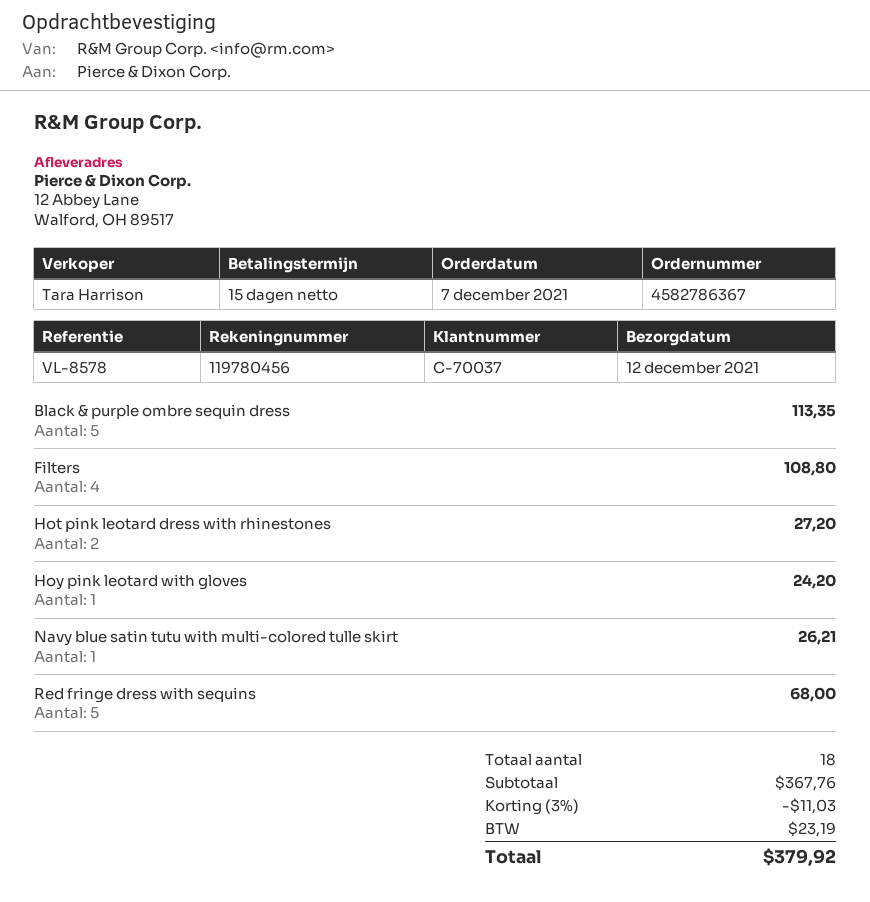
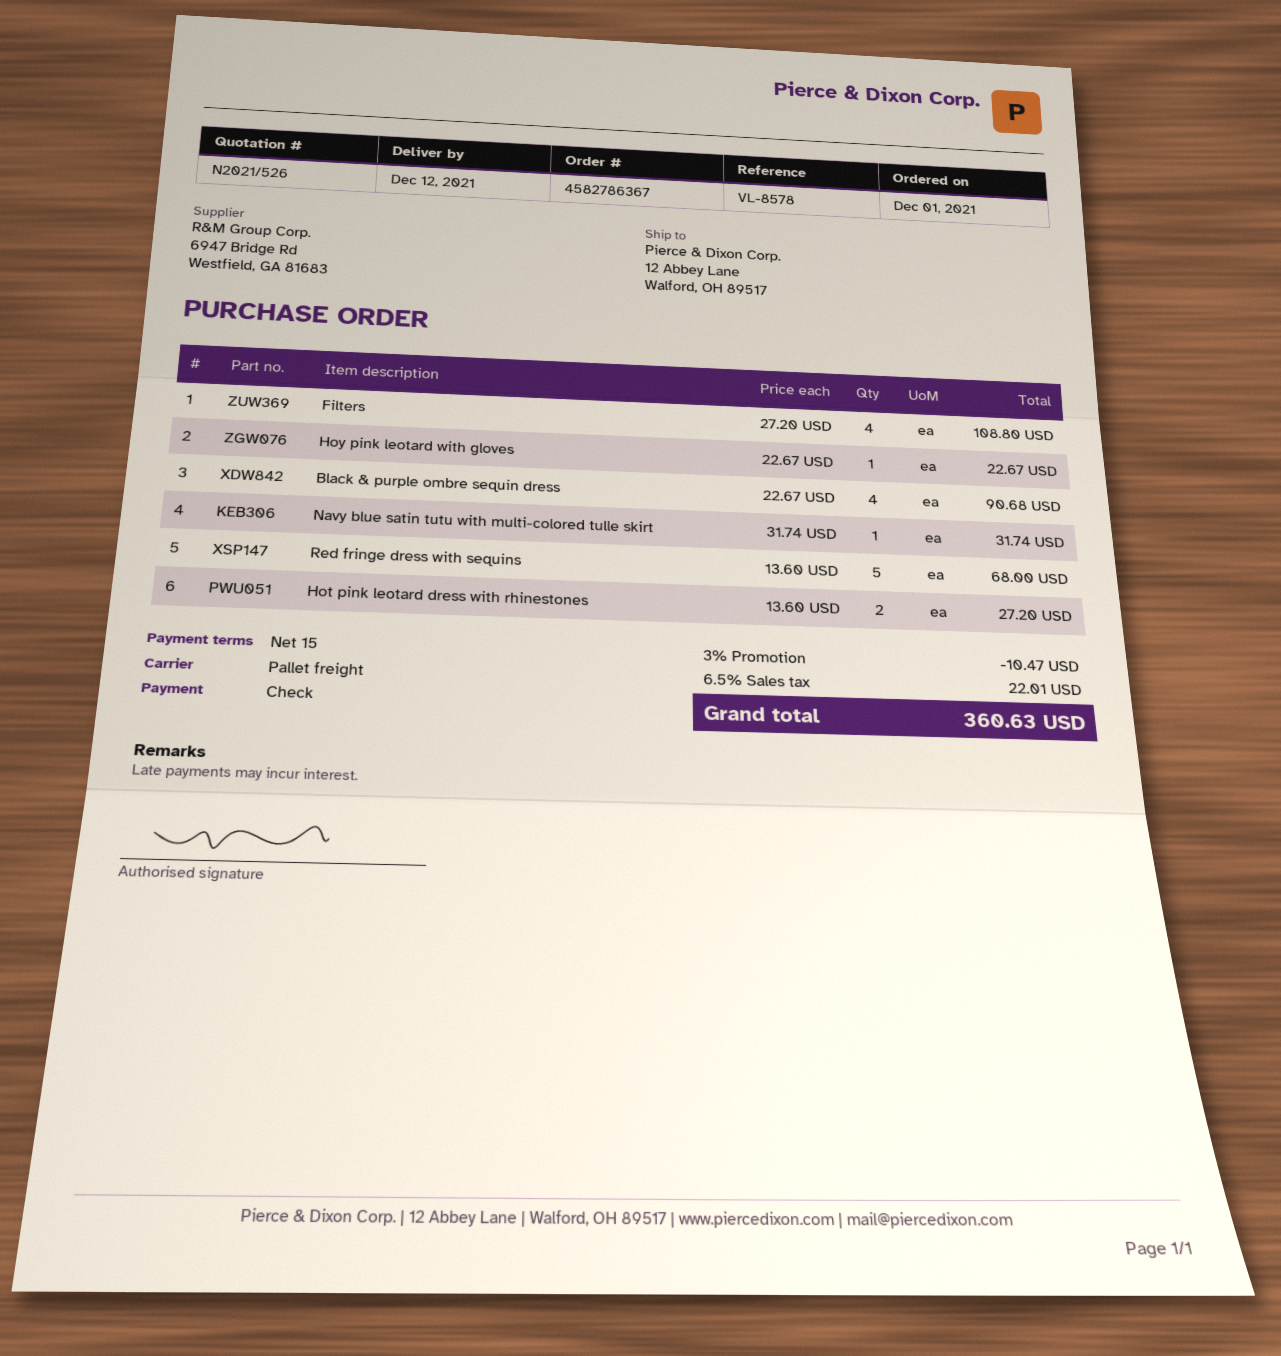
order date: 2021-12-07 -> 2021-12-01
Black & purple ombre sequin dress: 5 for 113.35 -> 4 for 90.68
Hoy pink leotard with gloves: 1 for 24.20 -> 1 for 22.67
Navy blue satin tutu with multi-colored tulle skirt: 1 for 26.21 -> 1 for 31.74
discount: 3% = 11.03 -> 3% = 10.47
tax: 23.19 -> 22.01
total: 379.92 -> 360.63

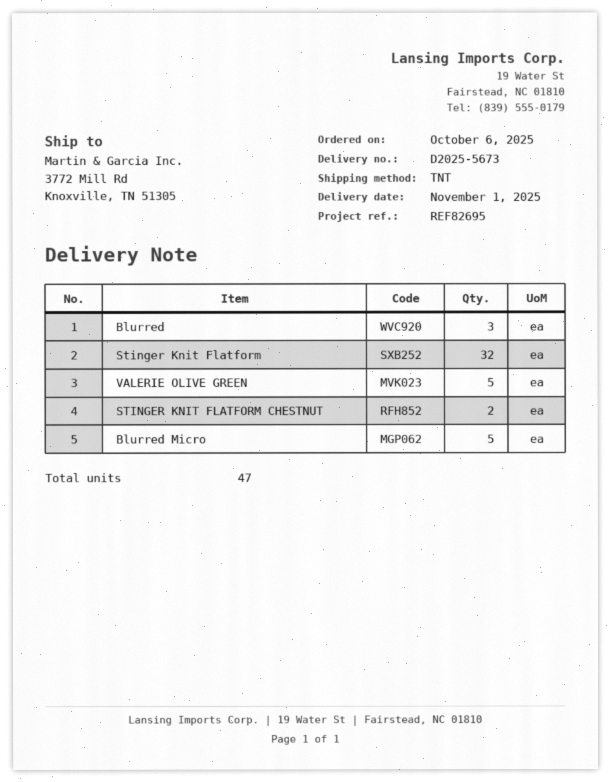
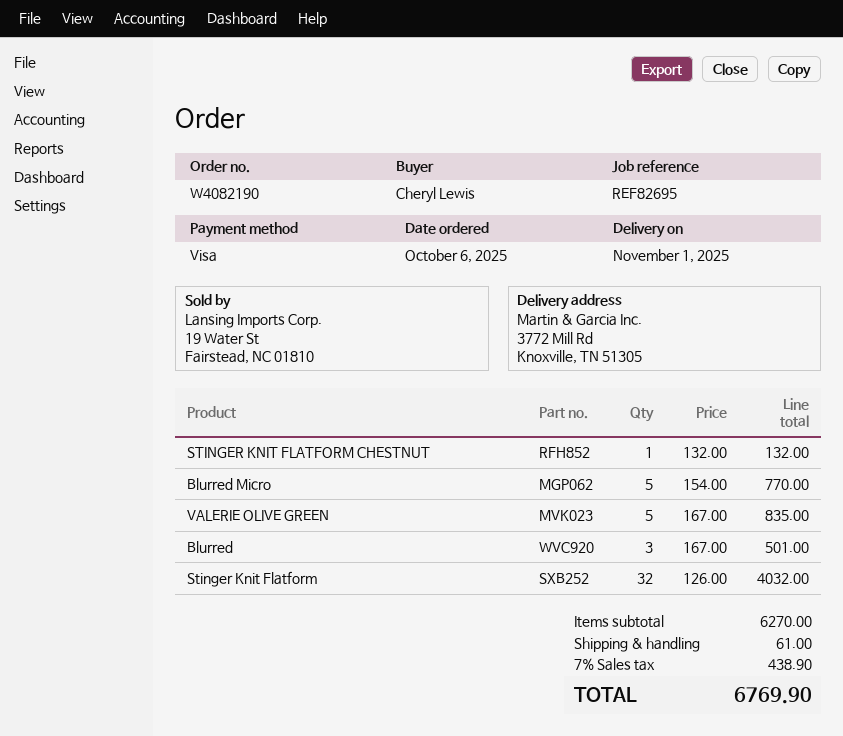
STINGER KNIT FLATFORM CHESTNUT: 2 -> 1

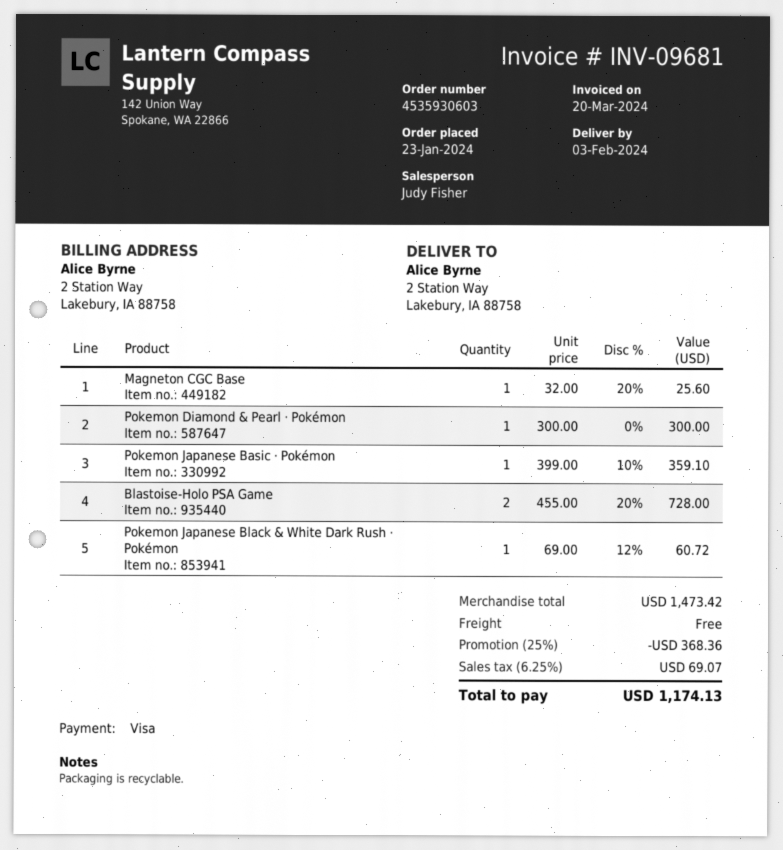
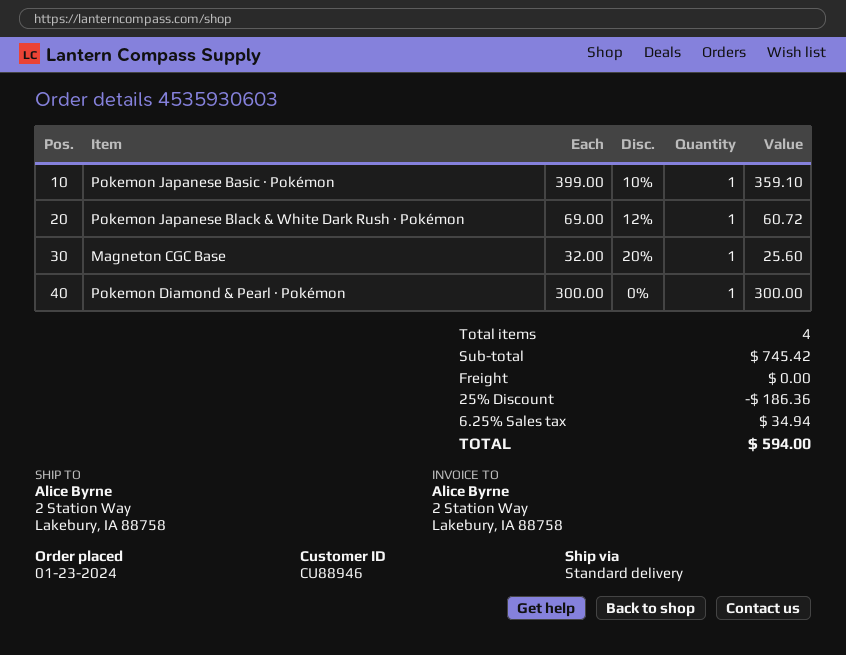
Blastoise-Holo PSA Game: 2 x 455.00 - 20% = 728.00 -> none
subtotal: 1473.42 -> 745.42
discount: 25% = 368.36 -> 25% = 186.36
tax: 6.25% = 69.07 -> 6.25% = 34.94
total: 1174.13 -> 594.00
****
When you repeat the listing, keep it exact and leave the pictures behind.

order date: 2021-12-07 -> 2021-12-01
Black & purple ombre sequin dress: 5 for 113.35 -> 4 for 90.68
Hoy pink leotard with gloves: 1 for 24.20 -> 1 for 22.67
Navy blue satin tutu with multi-colored tulle skirt: 1 for 26.21 -> 1 for 31.74
discount: 3% = 11.03 -> 3% = 10.47
tax: 23.19 -> 22.01
total: 379.92 -> 360.63

STINGER KNIT FLATFORM CHESTNUT: 2 -> 1

Blastoise-Holo PSA Game: 2 x 455.00 - 20% = 728.00 -> none
subtotal: 1473.42 -> 745.42
discount: 25% = 368.36 -> 25% = 186.36
tax: 6.25% = 69.07 -> 6.25% = 34.94
total: 1174.13 -> 594.00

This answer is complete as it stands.